Results of Experiment (Observation):
Experiments are often done in series. A series of experiments can be done by changing one variable a different amount each time. A series of experiments is made up of separate experimental “runs.” During each run you make a measurement of how much the variable affected the system under study. For each run, a different amount of change in the variable is used. This produces a different amount of response in the system. You measure this response, or record data, in a table for this purpose. This is considered “raw data” since it has not been processed or interpreted yet. When raw data gets processed mathematically, for example, it becomes results.
Summary of Results:
All measurements should be recorded in the project book and may be presented in the final project report either as numerical data or shown as a bar graph. For each brand of mouthwash tested, the length of the bar should show the effectiveness of that specific mouthwash.
Following are two sample displays.
Another Sample abstract: The purpose of this experiment was to learn which mouthwash killed the most bacteria. To perform this experiment, six agar dishes were divided into quarters and swabbed with a sample of oral bacteria. Three sterile discs where then soaked in either Plax, Scope, Listerine, Cepacol, Tom’s of Maine or the Generic Brand. All three discs that were soaked in a certain type of mouthwash were then placed in one of the quadrants in the agar dish. A clean sterile disc was then placed in the last quadrant to act as the control.
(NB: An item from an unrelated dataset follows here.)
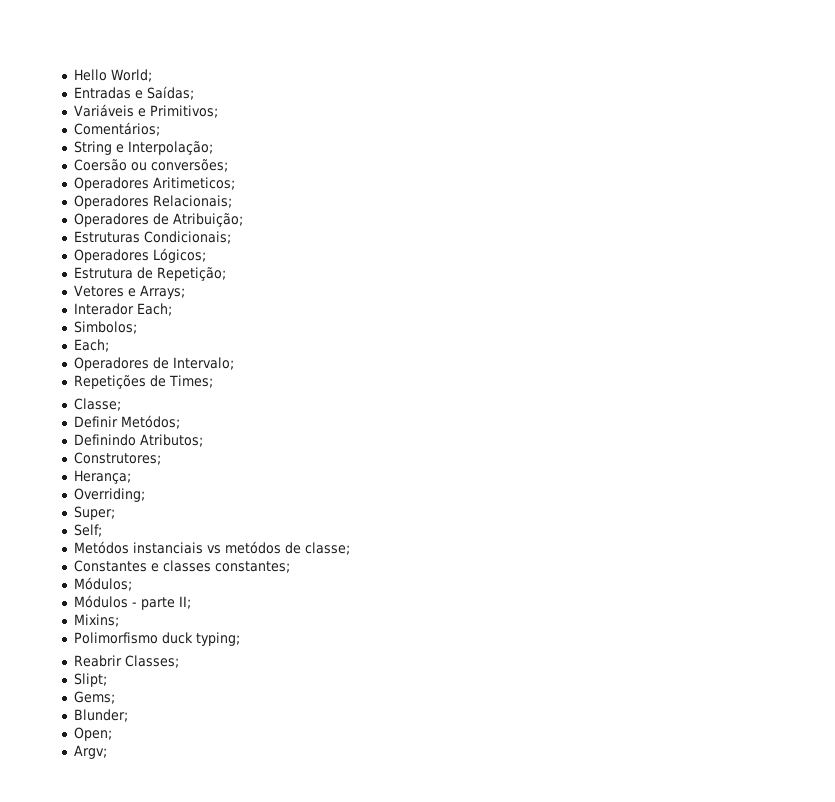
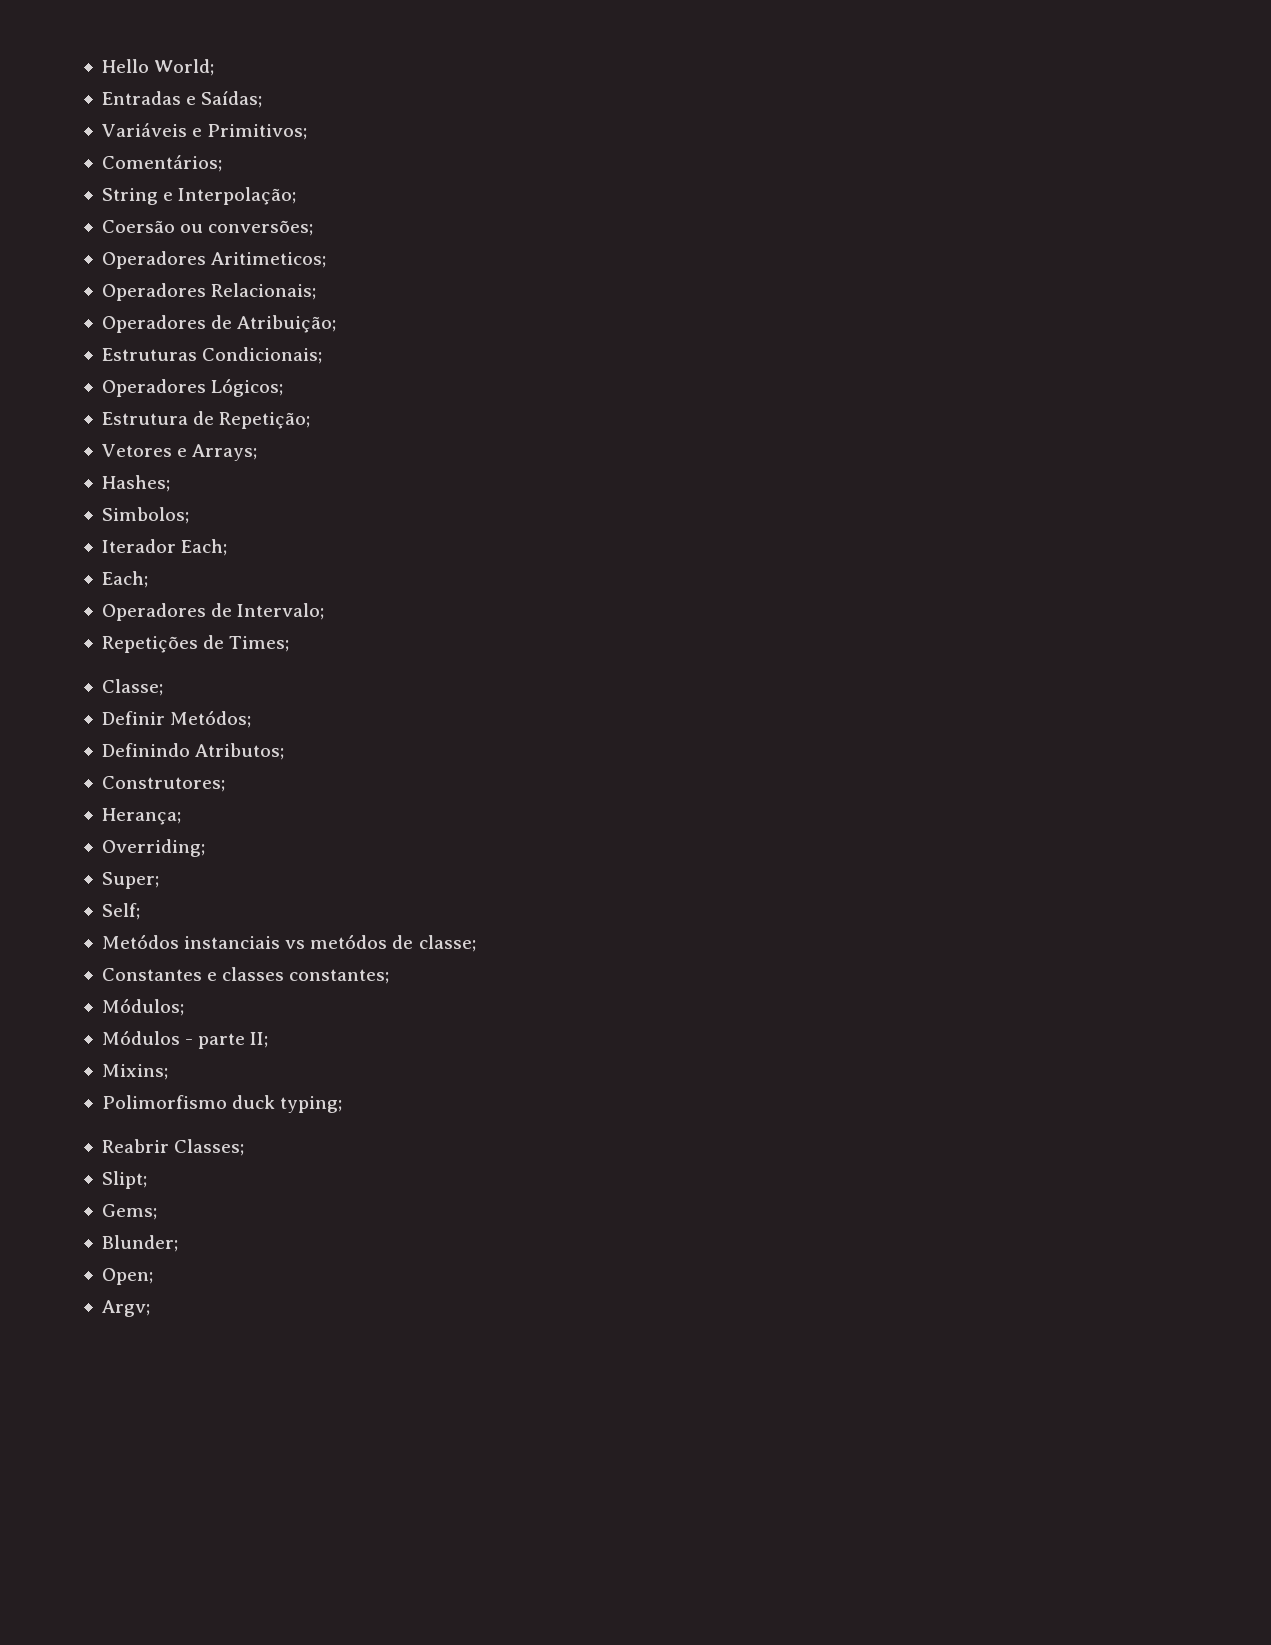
[73,303,172,316] Interador Each; -> [101,475,170,492] Hashes;
(137, 327) none -> [101,539,228,556] // Iterador Each;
All six agar dishes were then placed in an incubator for 72 hours at room temperature.
Plax was found to be the most effective mouthwash, having a zone of inhibition of 13.7 mm. Scope, Listerine, Cepacol, Tom’s of Maine, and the Generic Brand all had zones of inhibition under 4 mm. Through this experiment, it was learned
that Plax is the best mouthwash to use.
Conclusion:
The conclusion to the report will state the ranking of the various mouthwashes, and decide if the original hypothesis was proved or disproved. The conclusions might also state any relationships you have noted between the popularity of a given brand of mouthwash and its effectiveness or its price.
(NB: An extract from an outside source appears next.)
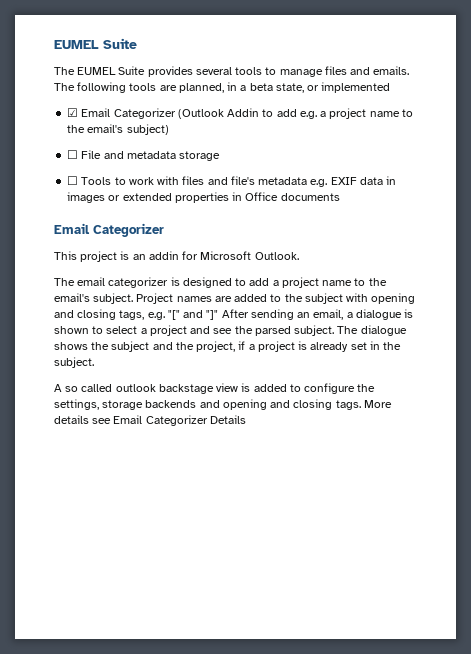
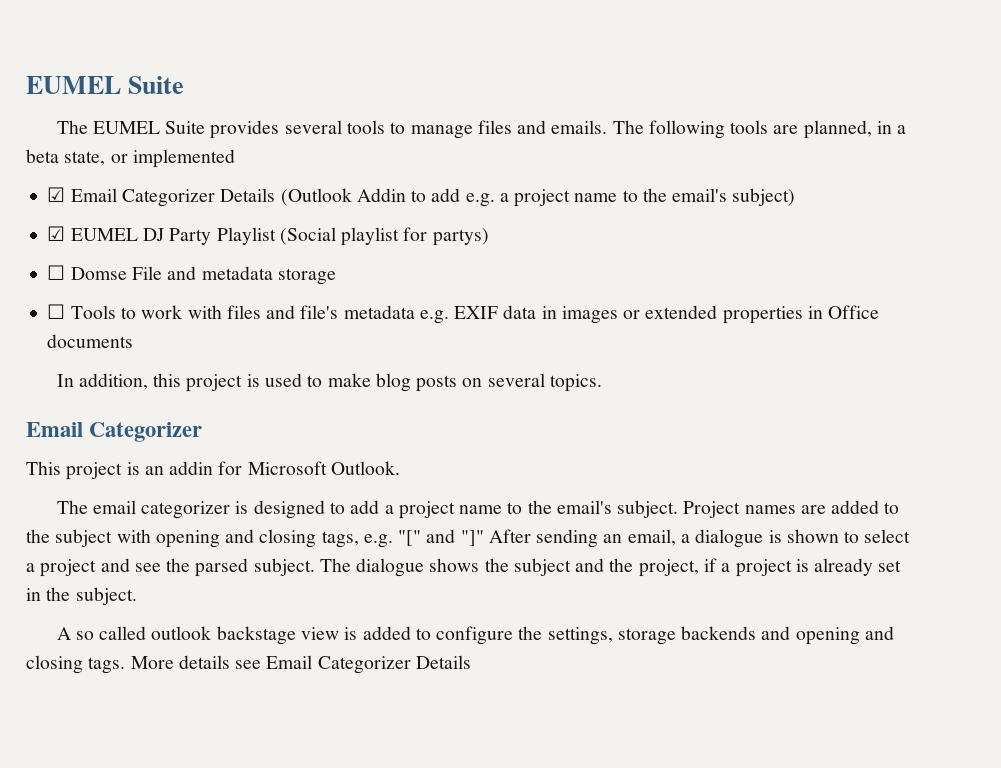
(176, 113) none -> [220,188,276,202] Details
[67,150,79,159] // ☐ -> [47,226,489,246] [47,265,127,280] // ☑ EUMEL DJ Party Playlist (Social playlist for partys) // ☐ Domse
(340, 197) none -> [56,373,602,392] // In addition, this project is used to make blog posts on several topics.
Related Questions & Answers:
What you have learned may allow you to answer other questions. Many questions are related. Several new questions may have occurred to you while doing experiments. You may now be able to understand or verify things that you discovered when gathering information for the project. Questions lead to more questions, which lead to additional hypothesis that need to be tested.
Possible Errors:
If you did not observe anything different than what happened with your control, the variable you changed may not affect the system you are investigating. If you did not observe a consistent, reproducible trend in your series of experimental runs there may be experimental errors affecting your results. The first thing to check is how you are making your measurements. Is the measurement method questionable or unreliable? Maybe you are reading a scale incorrectly, or maybe the measuring instrument is working erratically.
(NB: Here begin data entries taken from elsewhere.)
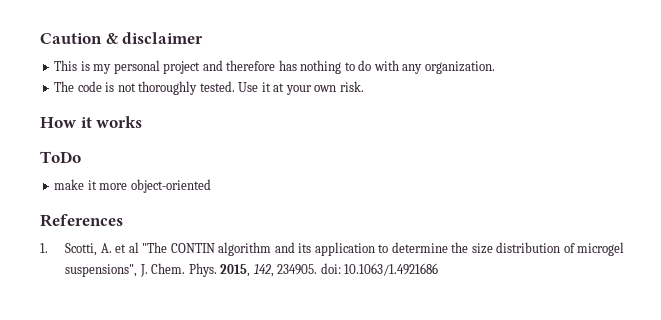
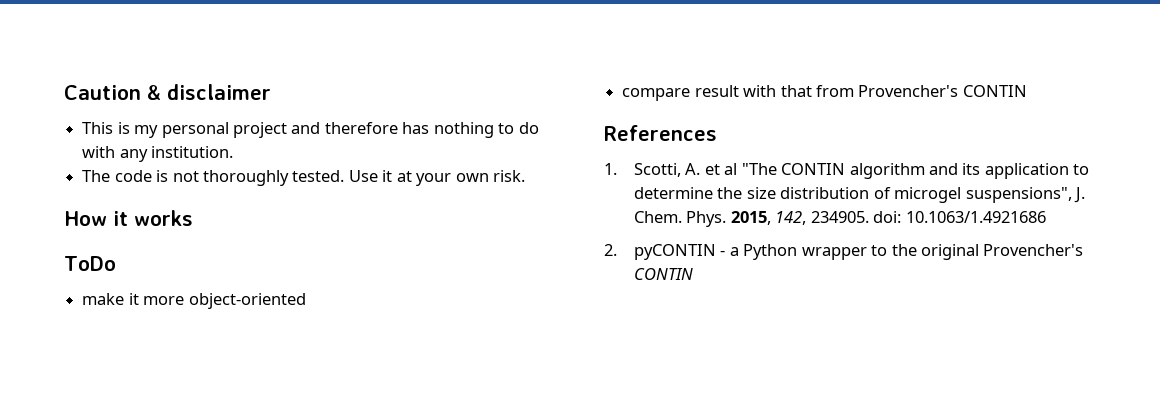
[424,61,495,74] organization. -> [151,146,234,158] institution.
(211, 186) none -> [622,85,1027,101] // compare result with that from Provencher's CONTIN
(439, 269) none -> [604,244,1084,260] [633,268,693,280] // 2. pyCONTIN - a Python wrapper to the original Provencher's CONTIN

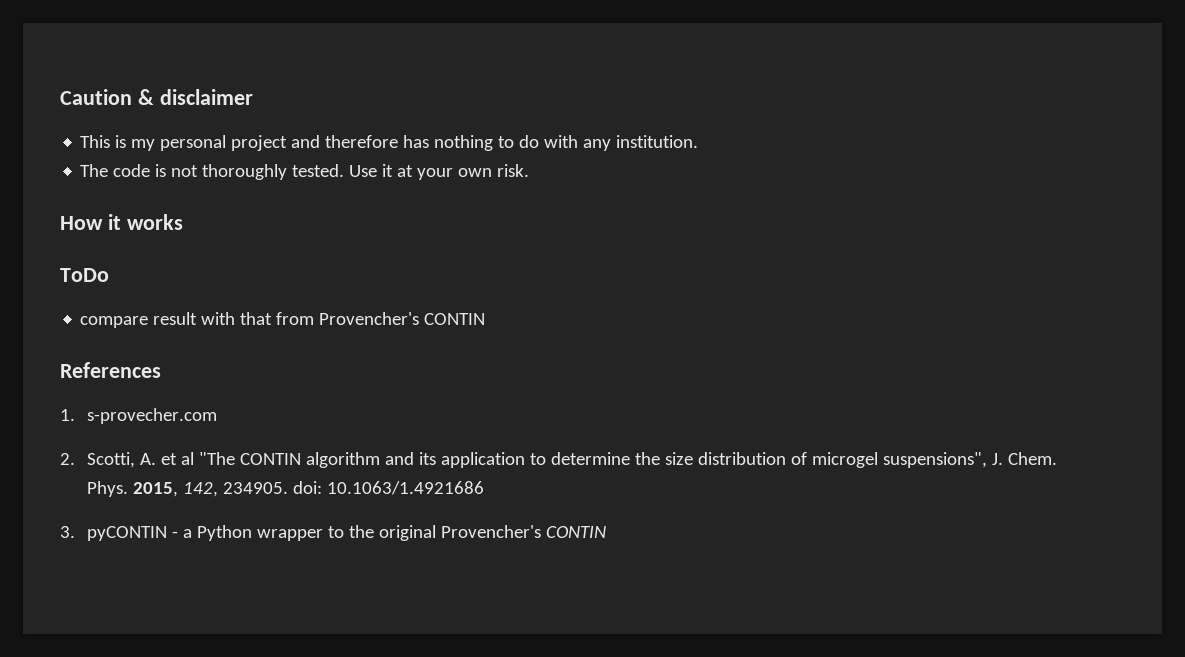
[82,293,306,309] // make it more object-oriented -> (109, 275) none
(617, 169) none -> [86,408,217,424] [60,453,75,465] s-provecher.com // 2.
[604,244,617,256] 2. -> [60,526,75,538] 3.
If you determine that experimental errors are influencing your results, carefully rethink the design of your experiments. Review each step of the procedure to find sources of potential errors. If possible, have a scientist review the procedure with you. Sometimes the designer of an experiment can miss the obvious.
Question: What is the scientific name of the bacteria that we have grown?
Answer: Most bacteria have no specific names. Just call them bacteria. Scientists often name bacteria based on their shape or properties or some other specifications (i.e streptococcus) , but they are not “unique names”. They are almost like naming an animal as “fat brown mammal”.
Some bacteria have a name (e.coli for example), but that also does not mean much. It is like an animal called “dog”. Not all dogs are the same!